It was the “vagina” heard round the world. Michigan State Rep. Lisa Brown was on the House floor, speaking out against a bill that would restrict abortion access, when she uttered these bons mots:

“And finally, Mr. Speaker, I’m flattered that you’re all so interested in my vagina, but no means no.”

From that place of interest, a great controversy was born. Republican House leaders barred Brown, a Democrat, from speaking in the state legislature the following day for trouncing on “the decorum of the House of Representatives.” They called into question her “maturity and civility.”

Starshine Roshell

And feminists—as you might imagine—blew a flipping fuse. Brown and other women lawmakers performed The Vagina Monologues on the Capitol steps before 3,000 Michiganites waving signs like “MI-gina” and “I have a vagina, a voice, and a vote.” Their point, and it’s a good one: How can you dare legislate a body part that you can’t even speak of aloud?

But it’s disingenuous of Brown and her supporters to pretend that her speech wasn’t sexually charged — wasn’t explicitly, if a little deliciously, designed to make old men squirm.

Vaginas are well worth discussing, and certainly defending, in the hallowed halls of government. The bill in question was described by Planned Parenthood’s Michigan branch as “the biggest assault on women’s health in our state’s history.” And Brown’s speech had some brilliant moments.

But whipping out “my vagina” wasn’t one of them. “I’m flattered that you’re all so interested in my vagina” isn’t inspired rhetoric; it’s a naughty party trick guaranteed to get a rise out of your audience. I ought to know, as I’ve now dropped it twice into this column.

In some ways, vagina is a magnificent word. I happen to adore the giggle-inducing awkwardness of it, the way it refers to something private and potentially pleasurable but in an utterly unsacred, flagrantly unsexy way. There’s no other word that primes an audience for the irresistible combination of indelicate silliness, unapologetic boldness, and potential titillation.

On a more poetic level, though, I don’t much care for the string of letters describing the girly bits. Did you ever meet someone whose name doesn’t suit them at all? Like, “I’m sorry, but you are the least Norman person I’ve ever met.” Well, my vagina is the least Norman person I’ve ever met.

The word smacks of angina, which is unpleasant. It wants to be a blues lyric, the next line of which inevitably ends in North Carolina. It’s a red-headed phonetic step-child with a gaping long vowel in the middle that makes you open your mouth so wide that it’s … well, it’s unladylike at best. My friend Mott, a linguistics savant, says the offending sounds are an affricate followed by a diphthong, which may be the only English words uglier than vagina.

“It’s so harsh sounding,” says a girlfriend of mine. “We need to pretty it up with something softer sounding.

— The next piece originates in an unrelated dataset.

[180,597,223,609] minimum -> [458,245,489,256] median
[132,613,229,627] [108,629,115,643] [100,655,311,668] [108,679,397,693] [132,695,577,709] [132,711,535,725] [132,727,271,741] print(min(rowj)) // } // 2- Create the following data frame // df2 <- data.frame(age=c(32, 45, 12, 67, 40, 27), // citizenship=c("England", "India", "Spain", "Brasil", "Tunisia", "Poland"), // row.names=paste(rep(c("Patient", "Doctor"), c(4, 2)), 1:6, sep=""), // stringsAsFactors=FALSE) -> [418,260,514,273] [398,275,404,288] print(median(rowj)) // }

Like falestia or silsie.”

Other friends suggested lana or fembloom or chi-chi-bop, all of which would be preferable to me.

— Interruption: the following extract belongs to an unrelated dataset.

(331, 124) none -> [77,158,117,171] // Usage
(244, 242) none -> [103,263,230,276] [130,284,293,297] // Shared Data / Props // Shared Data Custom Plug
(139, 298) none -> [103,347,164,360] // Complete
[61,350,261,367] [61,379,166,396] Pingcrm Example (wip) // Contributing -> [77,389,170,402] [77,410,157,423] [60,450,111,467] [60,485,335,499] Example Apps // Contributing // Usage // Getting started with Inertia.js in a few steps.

I don’t know how they’d go over in the Michigan House of Representatives, which has other issues to fret about these days. As if Brown’s saucy quip weren’t enough to fluster the elected suits, Rep. Barb Byrum suggested a cheeky amendment to the anti-abortion bill that would make it harder for men to get vasectomies, and Rep. Rashida Tlaib of Detroit has now asked women to boycott sex with their partners until the bill is voted down.

I don’t know how many shades of gray are left to cover on the House floor of the Great Lakes State, but I’ll tell you this: If someone shows up in a diphthong, I don’t want to see it.